▶ _Problem to solve_:
Among the records, which lines hold the word "luck"? Pick them out.

▶ _Given records_:
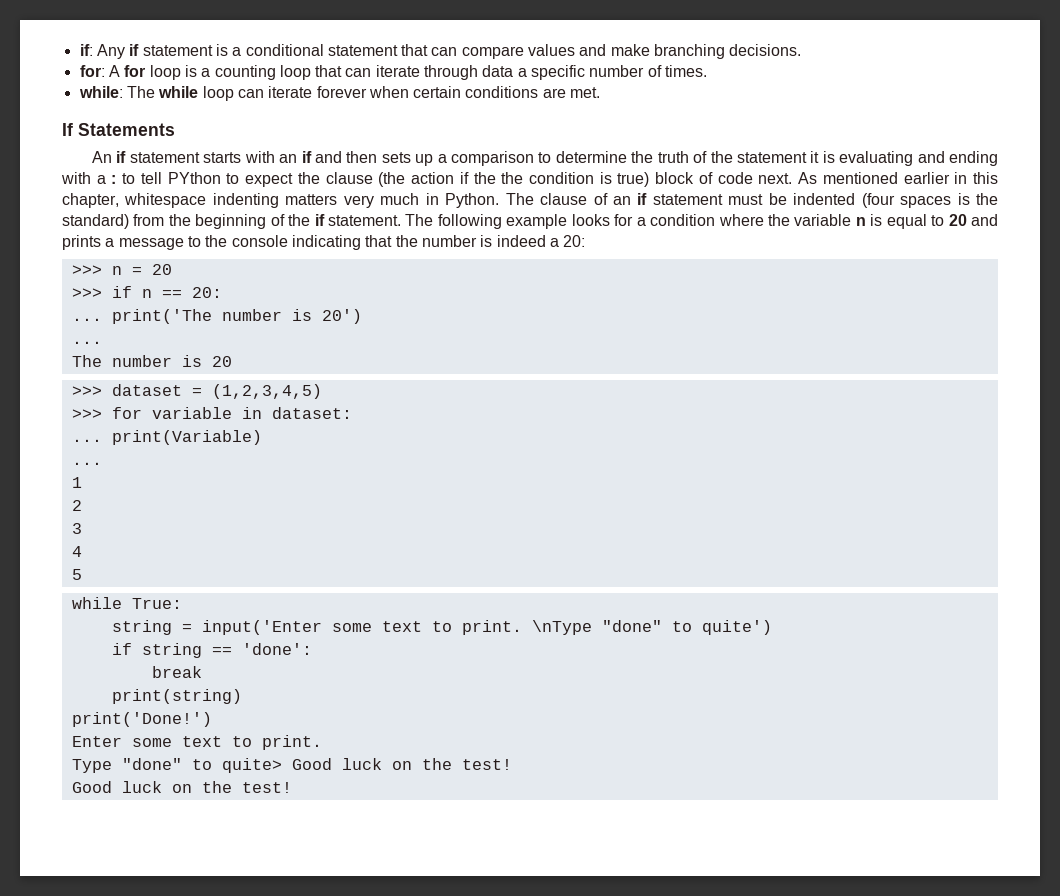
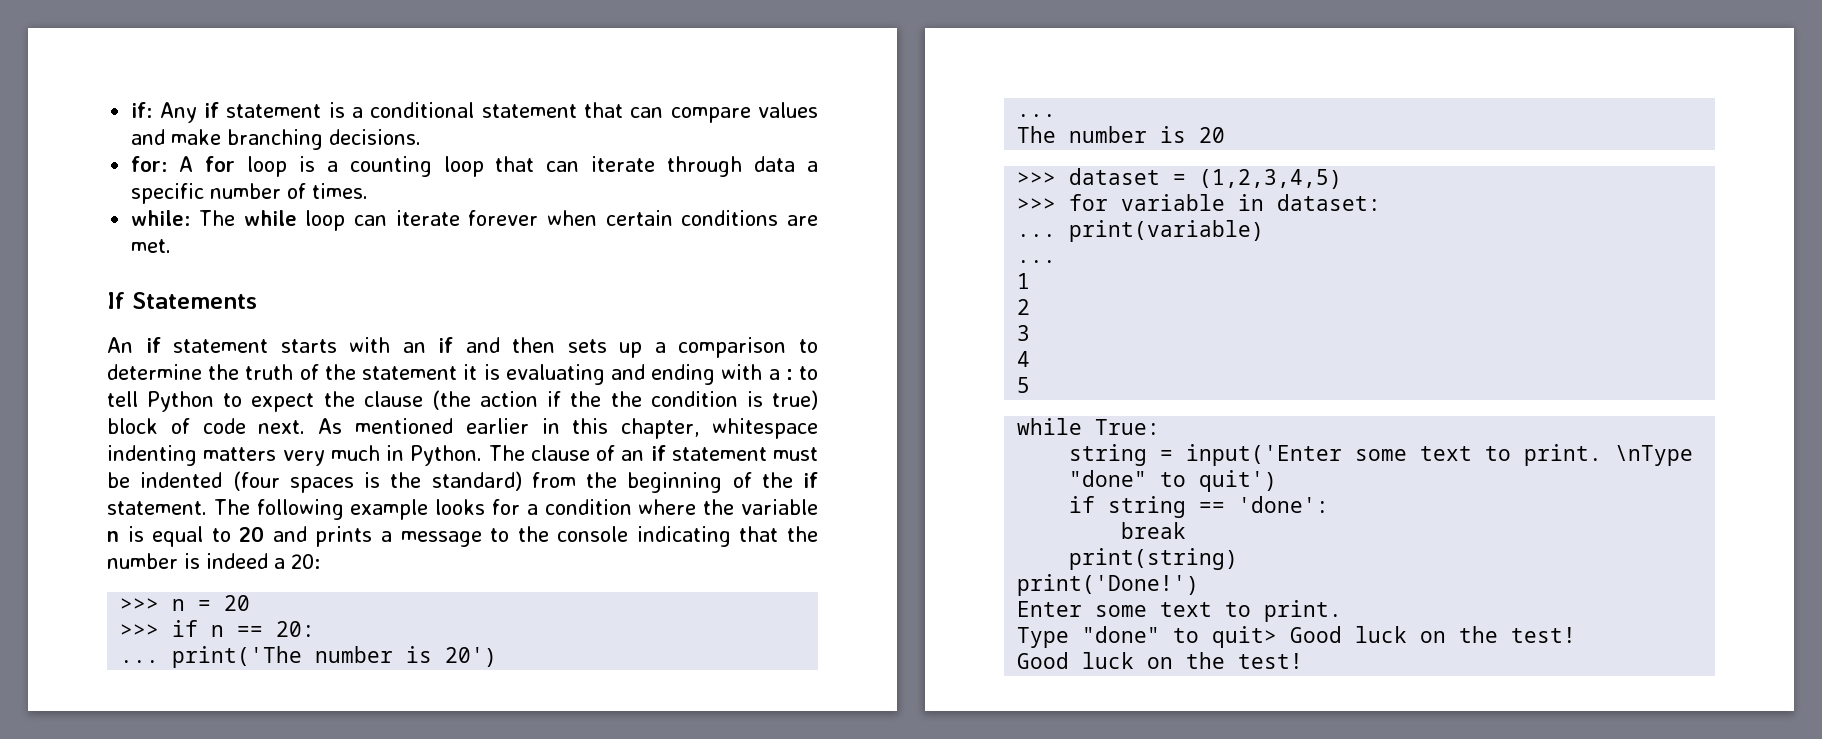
- An if statement starts with an if and then sets up a comparison to determine the truth of the statement it is evaluating and ending with a : to tell PYthon to expect the clause (the action if the the condition is true) block of code next.
+ An if statement starts with an if and then sets up a comparison to determine the truth of the statement it is evaluating and ending with a : to tell Python to expect the clause (the action if the the condition is true) block of code next.
- ... print(Variable)
+ ... print(variable)
- \nType "done" to quite')
+ \nType "done" to quit')
- Type "done" to quite> Good luck on the test!
+ Type "done" to quit> Good luck on the test!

▶ _Solution to this exercise_:
- Type "done" to quite> Good luck on the test!
+ Type "done" to quit> Good luck on the test!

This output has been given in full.